It separates record-count size classes that should share source semantics, target compilation, scoring, and artifact discipline but should not share the same runtime envelope. Names are based only on approximate record count, similar to how LLMs are named by parameter scale:

mp-300k: a national default dataset small enough for normal PolicyEngine microsimulation.
mp-3m: a larger local-area pipeline for state, congressional district, and other subnational analyses.
mp-30m: a future full candidate universe that can produce smaller sparse tiers.

The exact realized row counts still live in artifact metadata. The names are record-count classes, not promises that every build has exactly that row count. The intended long-run path is hierarchical: build the largest feasible candidate universe, then use L0 sparsity and post-fit pruning to derive smaller tiers. In that framing, mp-300k and mp-3m should eventually derive from mp-30m or the largest available parent, rather than being unrelated builds.

That is not true of the first mp-300k candidate. The current mp-300k path is a directly sampled small build, without L0 culling from a larger parent universe. That is acceptable for the first replacement test because it answers whether the small record class can beat eCPS at routine microsimulation scale. It should not become the permanent construction contract. Over time, mp-300k should improve by selecting or culling from a larger candidate universe, not only by changing the initial sample.

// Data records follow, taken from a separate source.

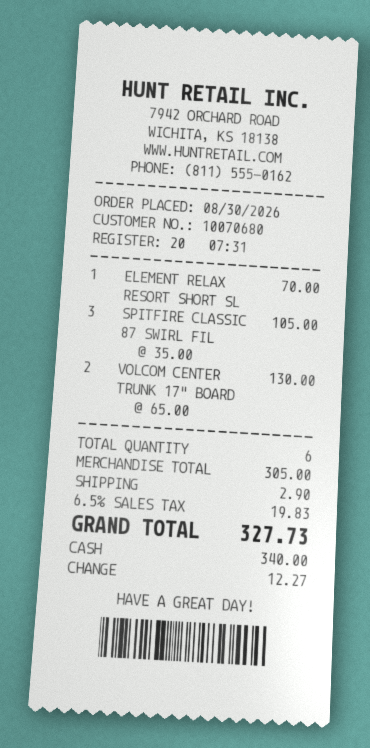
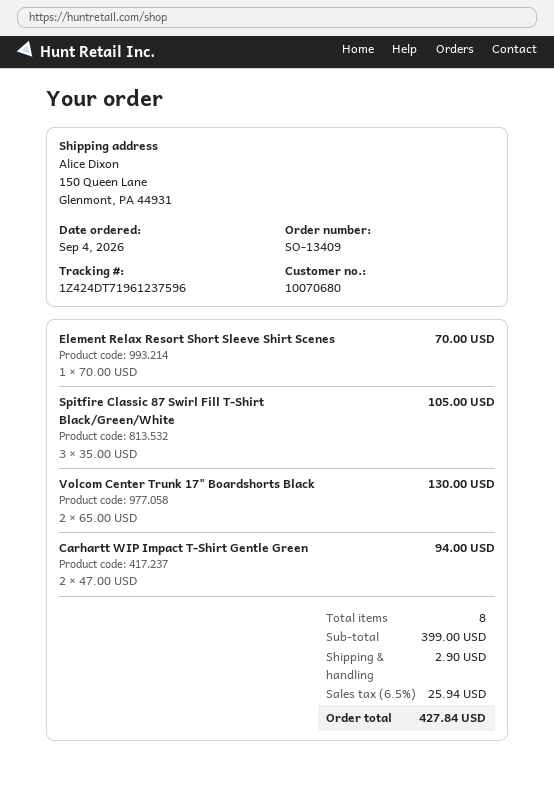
order date: 2026-08-30 -> 2026-09-04
Carhartt WIP Impact T-Shirt Gentle Green: none -> 2 x 47.00 = 94.00
total quantity: 6 -> 8
subtotal: 305.00 -> 399.00
tax: 6.5% = 19.83 -> 6.5% = 25.94
total: 327.73 -> 427.84

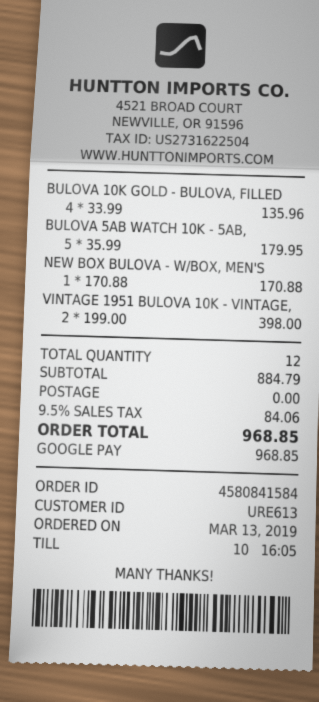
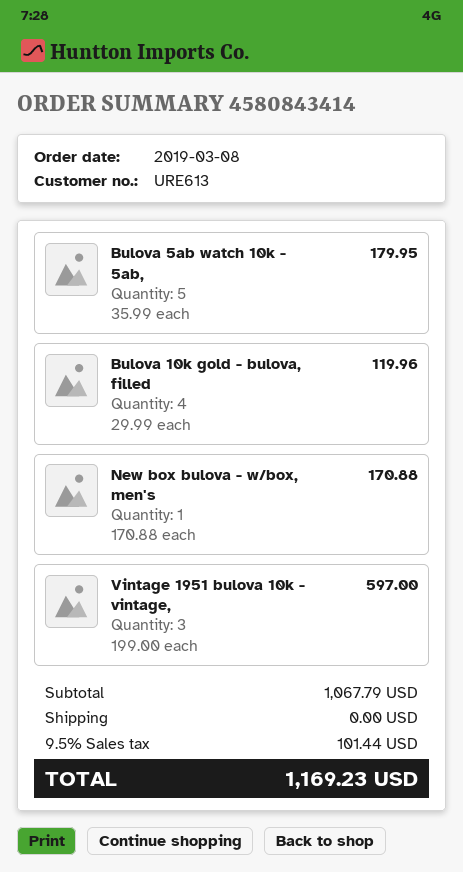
order number: 4580841584 -> 4580843414
order date: 2019-03-13 -> 2019-03-08
BULOVA 10K GOLD - BULOVA, FILLED: 4 x 33.99 = 135.96 -> 4 x 29.99 = 119.96
VINTAGE 1951 BULOVA 10K - VINTAGE,: 2 x 199.00 = 398.00 -> 3 x 199.00 = 597.00
subtotal: 884.79 -> 1067.79
tax: 9.5% = 84.06 -> 9.5% = 101.44
total: 968.85 -> 1169.23

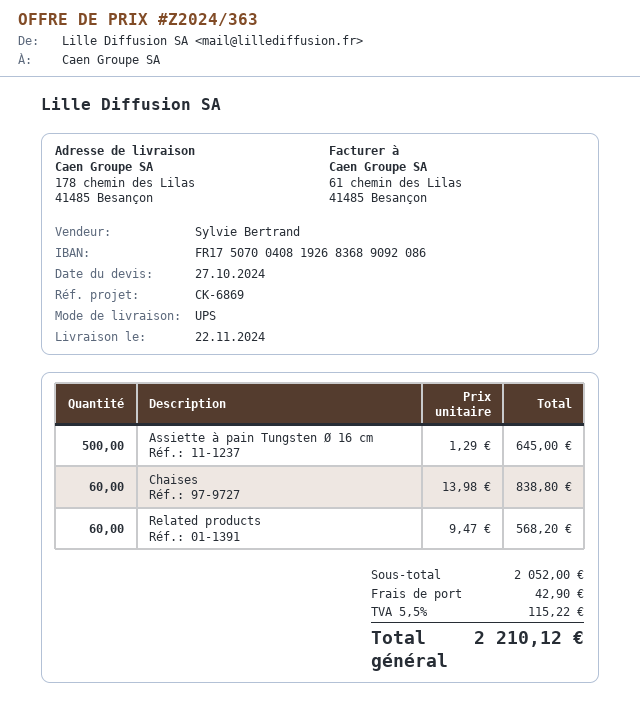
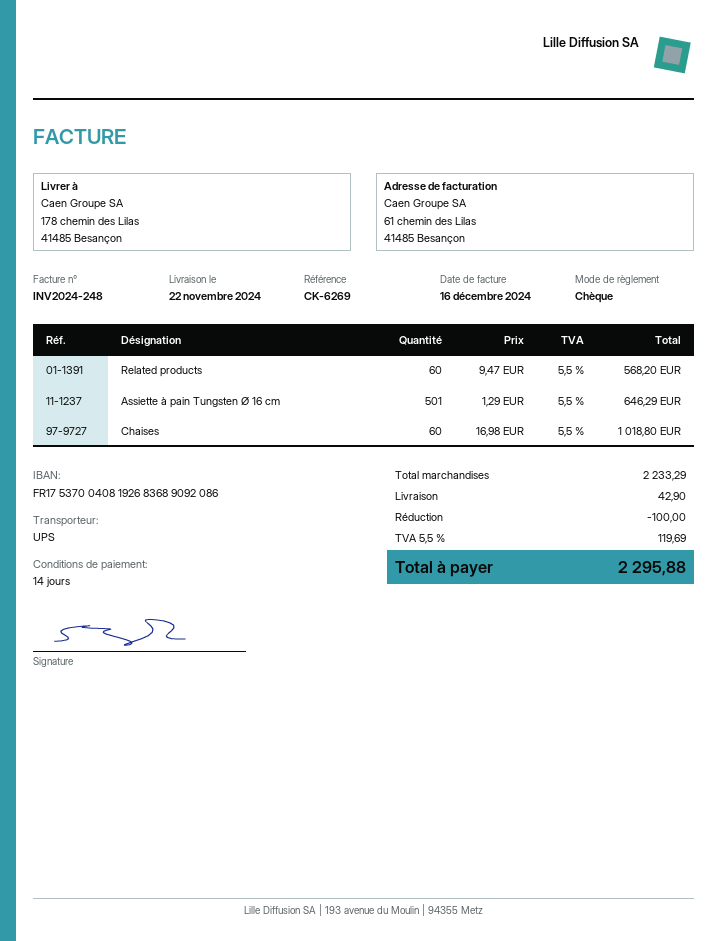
reference: CK-6869 -> CK-6269
bank account: FR1750700408192683689092086 -> FR1753700408192683689092086
Assiette à pain Tungsten Ø 16 cm: 500 x 1.29 = 645.00 -> 501 x 1.29 = 646.29
Chaises: 60 x 13.98 = 838.80 -> 60 x 16.98 = 1018.80
subtotal: 2052.00 -> 2233.29
discount: none -> 100.00
tax: 5.5% = 115.22 -> 5.5% = 119.69
total: 2210.12 -> 2295.88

The replacement claim is not "Microplex copies eCPS." The claim is that Microplex becomes the canonical data construction path for PolicyEngine-US, while policyengine-us remains the measurement and microsimulation runtime.

Current decision

Microplex should replace eCPS in stages, with the national artifact loop proven before broader local work expands:

Prove the mp-300k loop end to end: produce one candidate H5, verify PolicyEngine can load it, run a runtime smoke benchmark, compare it against a pinned eCPS baseline, and write a CI artifact-gate report that the dashboard can index.
Ship mp-300k as a beta national H5 once it passes schema compatibility, remains inside the runtime envelope, and beats the pinned latest eCPS baseline on the broad target suite.
Make mp-300k the default national dataset only after the frozen microsimulation benchmark suite, runtime gate, and rollback path pass.
Continue mp-3m as a separate local-calibration workstream, with sparse analysis artifacts or geography shards, after the national loop is mechanically reliable.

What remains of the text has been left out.